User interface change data
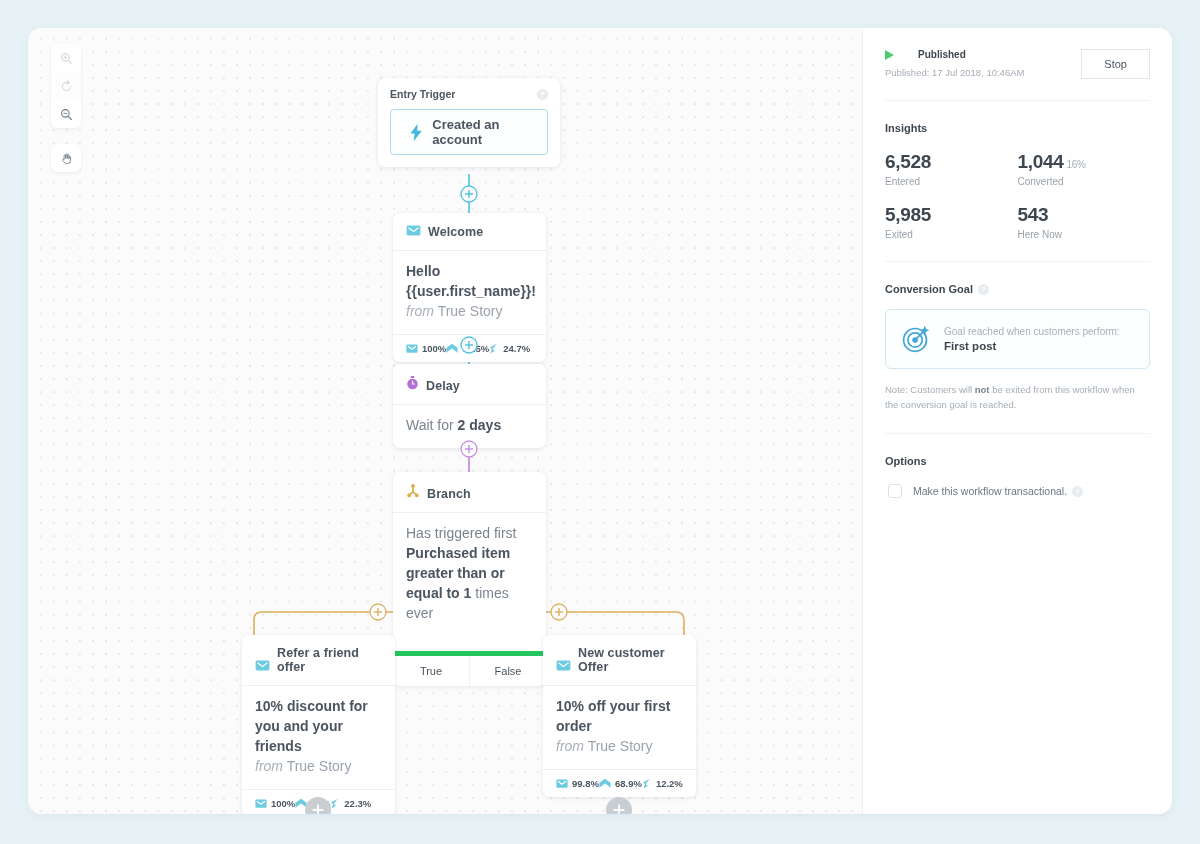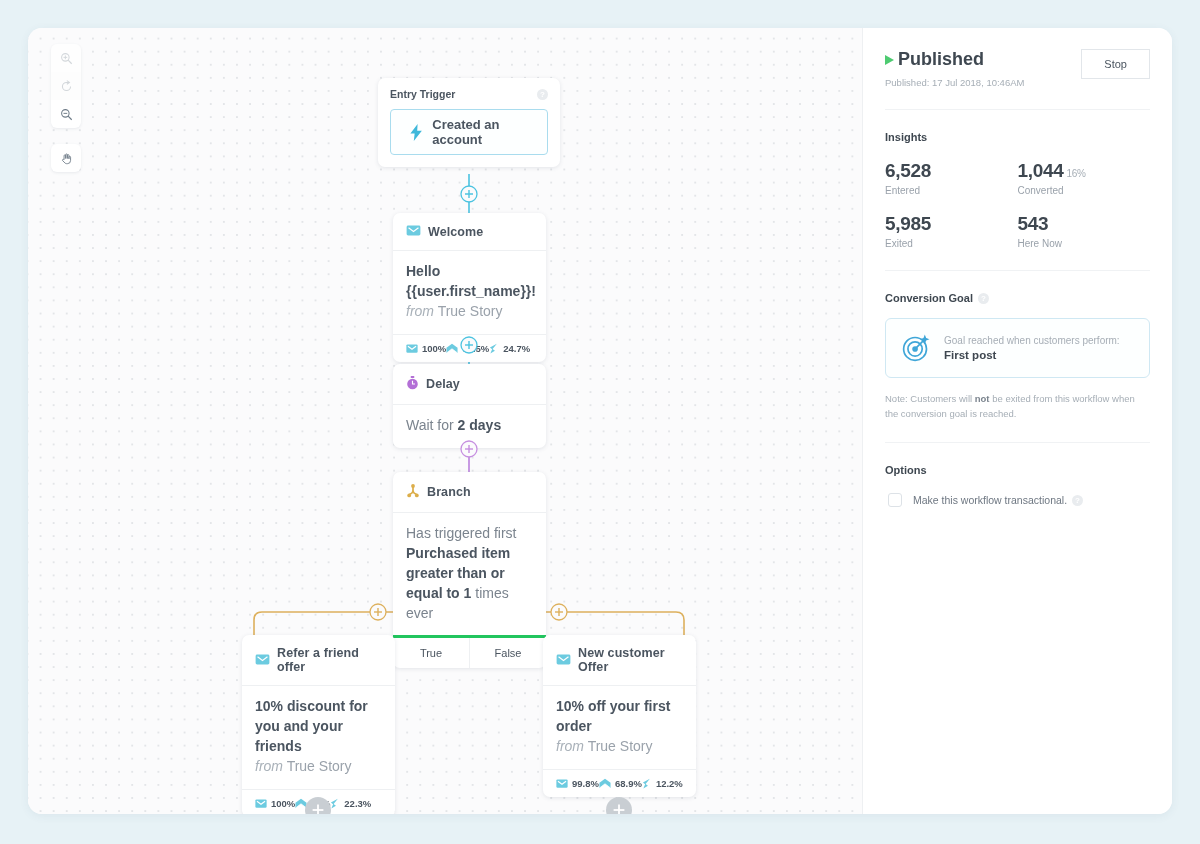--- a/index.html
+++ b/index.html
@@ -43,21 +43,21 @@
   .tb-group.pan { margin-top: 16px; }
   .tb-btn svg { display: block; }
   
   .node {
     position: absolute;
     background: #fff;
     border-radius: 7px;
     box-shadow: 0 1px 4px rgba(60,80,100,.13);
   }
   .node-hd {
-    display: flex; align-items: center; gap: 7px;
+    display: flex; align-items: flex-end; gap: 7px;
     padding: 11px 13px 11px 13px;
     font-size: 12.5px; font-weight: bold; color: #4b5560;
     letter-spacing: .1px;
   }
   .node-hd .ico { flex: 0 0 auto; margin-top: 1px; }
   .node-body {
     border-top: 1px solid #eef0f2;
     padding: 11px 13px 12px 13px;
     font-size: 14px; color: #7b848e; line-height: 1.42;
   }
@@ -92,44 +92,44 @@
     border: 1px solid #a9dcee; border-radius: 4px;
     background: #fdffff;
     height: 46px;
     display: flex; align-items: center; gap: 9px;
     padding-left: 18px;
     font-size: 13px; font-weight: bold; color: #4b5560;
     cursor: pointer;
   }
   
   .branch-legs {
-    display: flex; border-top: 3px solid #22c55e;
-    font-size: 11px; color: #4b5560;
+    display: flex; border-top: 5px solid #22c55e;
+    font-size: 11px; color: #4b5560; margin-top: 16px;
   }
   .leg {
     flex: 1; text-align: center; padding: 9px 0;
     cursor: pointer;
   }
   .leg + .leg { border-left: 1px solid #eef0f2; }
   
   .wires { position: absolute; left: 0; top: 0; width: 834px; height: 786px; pointer-events: none; }
   .plus-node { position: absolute; pointer-events: auto; cursor: pointer; }
   
   .sidebar {
     width: 310px; height: 786px;
     background: #fff;
     border-left: 1px solid #eef0f2;
     padding: 0 22px;
   }
   .sb-sec { padding: 21px 0; border-bottom: 1px solid #f0f2f4; }
   .sb-sec.last { border-bottom: none; }
   .status-row { display: flex; align-items: flex-start; justify-content: space-between; }
   .status-name {
-    display: flex; align-items: center; gap: 4px;
-    font-size: 18px; font-weight: bold; color: #3e4750;
+    display: flex; align-items: center; gap: 24px;
+    font-size: 10px; font-weight: bold; color: #3e4750;
   }
   .play {
     width: 0; height: 0;
     border-left: 9px solid #4ecb71;
     border-top: 5.5px solid transparent;
     border-bottom: 5.5px solid transparent;
   }
   .status-sub { margin-top: 7px; font-size: 9.5px; color: #a6aeb6; }
   .stop-btn {
     border: 1px solid #e2e6ea; background: #fff;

▸ **ABOUT THIS TASK**: Every line above in which the word "status" is present must be copied into the answer.

▸ **SOLUTION TO THE EXERCISE**:
   .status-row { display: flex; align-items: flex-start; justify-content: space-between; }
   .status-name {
   .status-sub { margin-top: 7px; font-size: 9.5px; color: #a6aeb6; }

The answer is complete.